The black bonnet worn by Desiderius Erasmus, the great Dutch humanist (1466 -1536), in his portraits by Quentin Massys, Albrecht Dürer and Hans Holbein, appears not just similar, but identical, in all surviving portraits made from life, while varying quite widely in the portraits made from memory or from another portrait. This iconic bonnet is instantly recognizable, but has never been studied from a technical point of view. The first part of this article traces Erasmus' bonnet in the extant portraits; the second investigates the typology of men's bonnets before and circa 1500 in contemporary depictions; the third explores descriptions of such bonnets and their making in archival sources; the fourth summarizes the relevant data from archaeology; and the fifth builds on these for experimental work to gain new and fundamental insights in bygone technologies and materials. The evidence indicates that Erasmus' bonnet was neither sewn from woven fabric, nor shaped from felt, but rather knitted, then fulled and moulded, napped and finished.
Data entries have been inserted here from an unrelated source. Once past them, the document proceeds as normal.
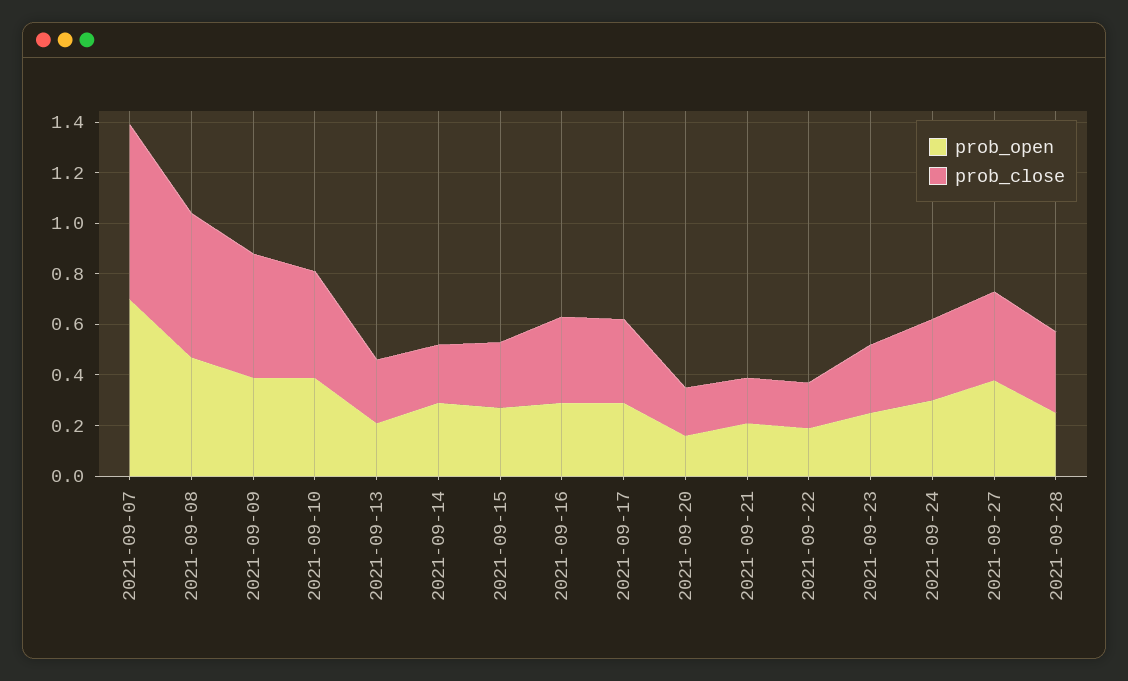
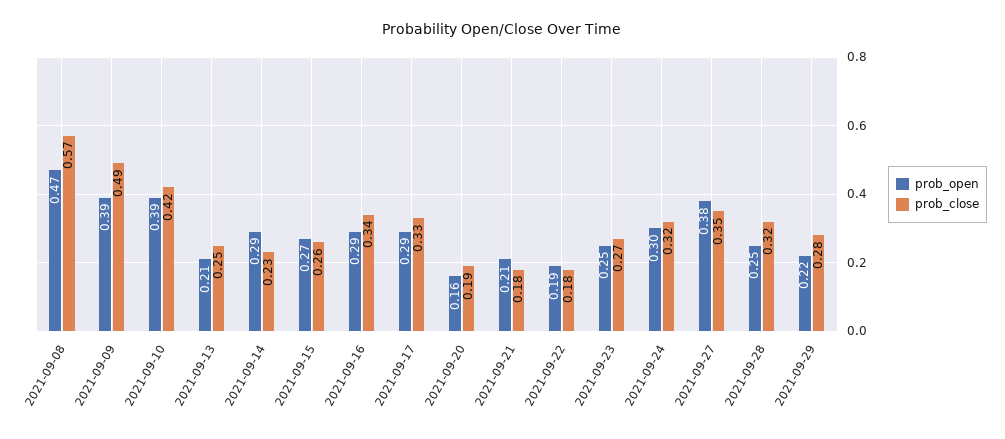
prob_open, 2021-09-07: 0.7 -> none
prob_close, 2021-09-07: 0.7 -> none
prob_open, 2021-09-29: none -> 0.22
prob_close, 2021-09-29: none -> 0.28

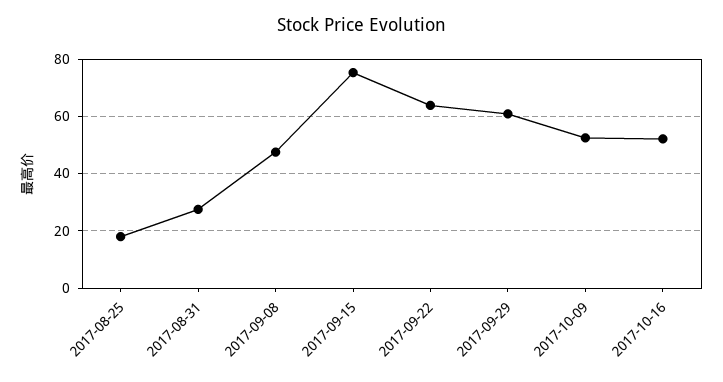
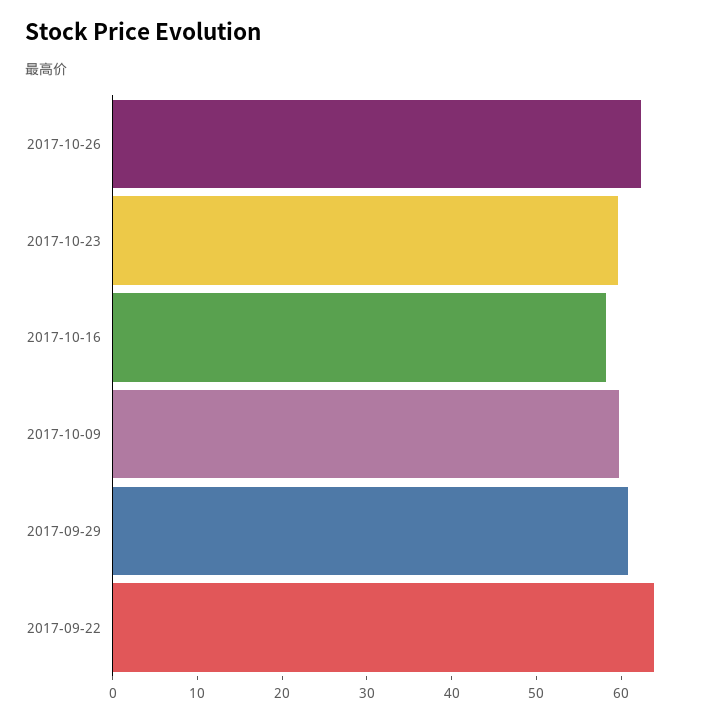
2017-08-25: 17.5 -> none
2017-08-31: 27.5 -> none
2017-09-08: 47.5 -> none
2017-09-15: 75 -> none
2017-10-09: 52.5 -> 60
2017-10-16: 52.5 -> 58
2017-10-26: none -> 62
2017-10-23: none -> 60

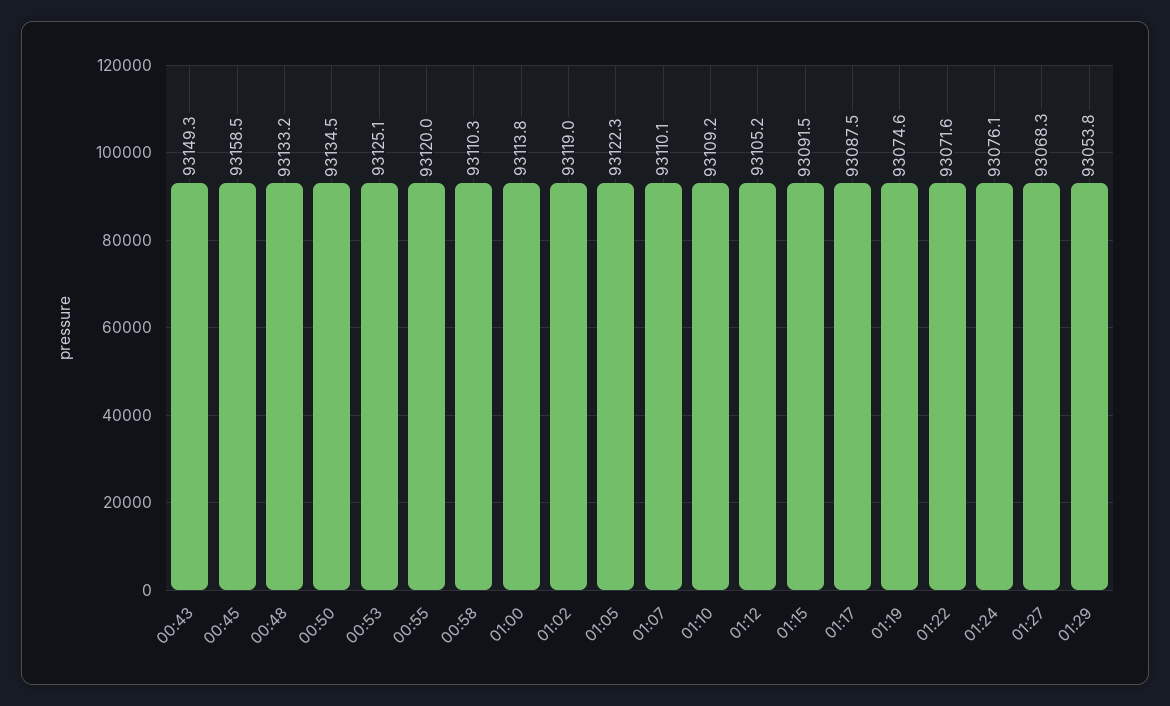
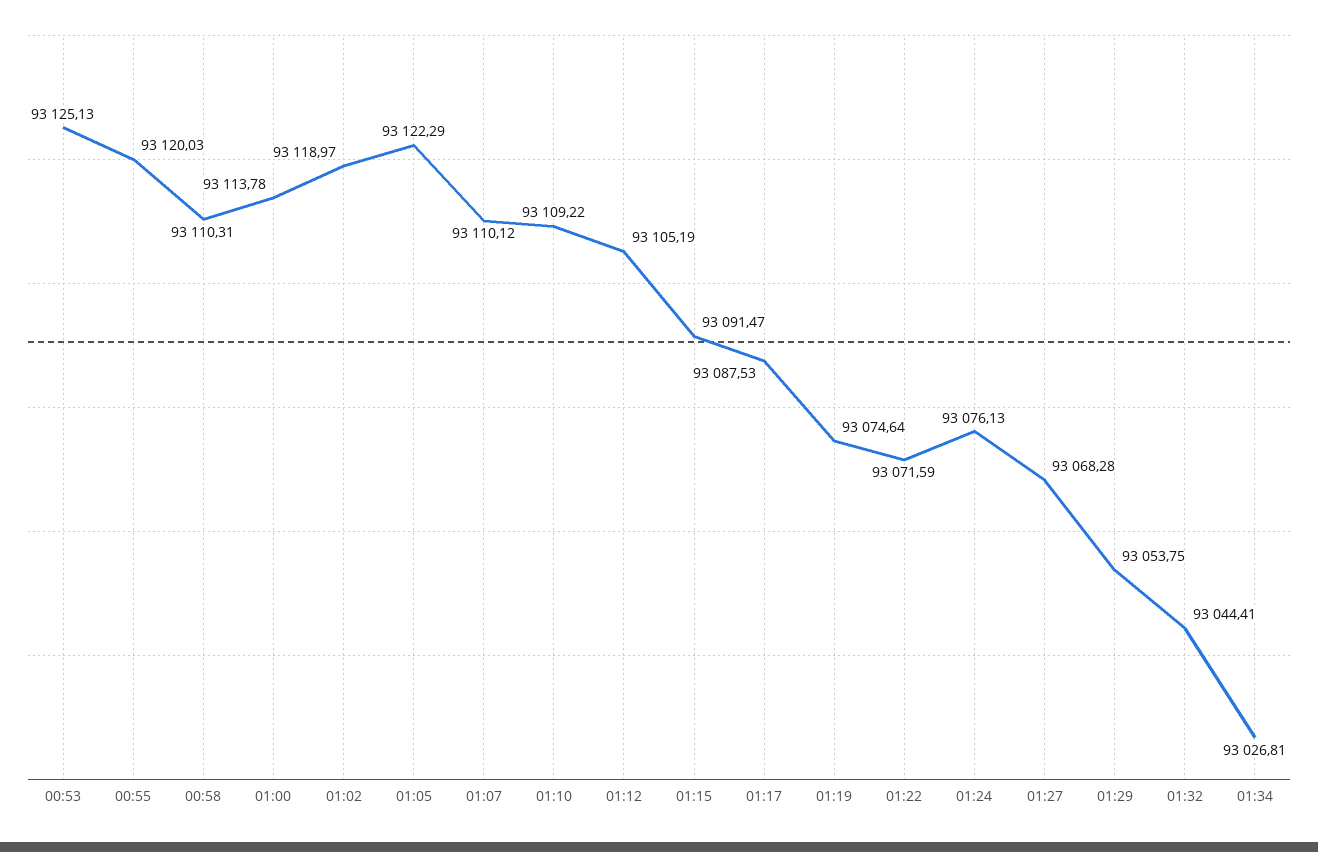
00:43: 93149.3 -> none
00:45: 93158.5 -> none
00:48: 93133.2 -> none
00:50: 93134.5 -> none
01:32: none -> 93044.41
01:34: none -> 93026.81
Typologically, it appears as an interesting intermediate stage between the cup-like shapes seen from the early 14th century, and the disc-shaped bonnets of the 16th century. Erasmus chose his own favourite from among the varied, but finite, choice of bonnets considered proper for a scholar of his generation, at a time when knitted bonnets had specific variants for men of all ages in nearly all walks of life. Both the prices commanded by such bonnets in inventories, and the fact that surviving bonnets number over one hundred, testify to the (previously underestimated) economic importance of the knitted bonnet, and it special significance for the female workforce. Further study of the surviving bonnets, and further experimental research, are expected to bring growing mutual benefits as they focus more on exact and thorough scientific data. The authors hope that the writer of the Praise of Folly would spare a smile for such attention lavished on his bonnet. After all, he was the man who wrote to a friend: '...as soon as I receive the money, I shall first get some Greek authors, and then some clothes'.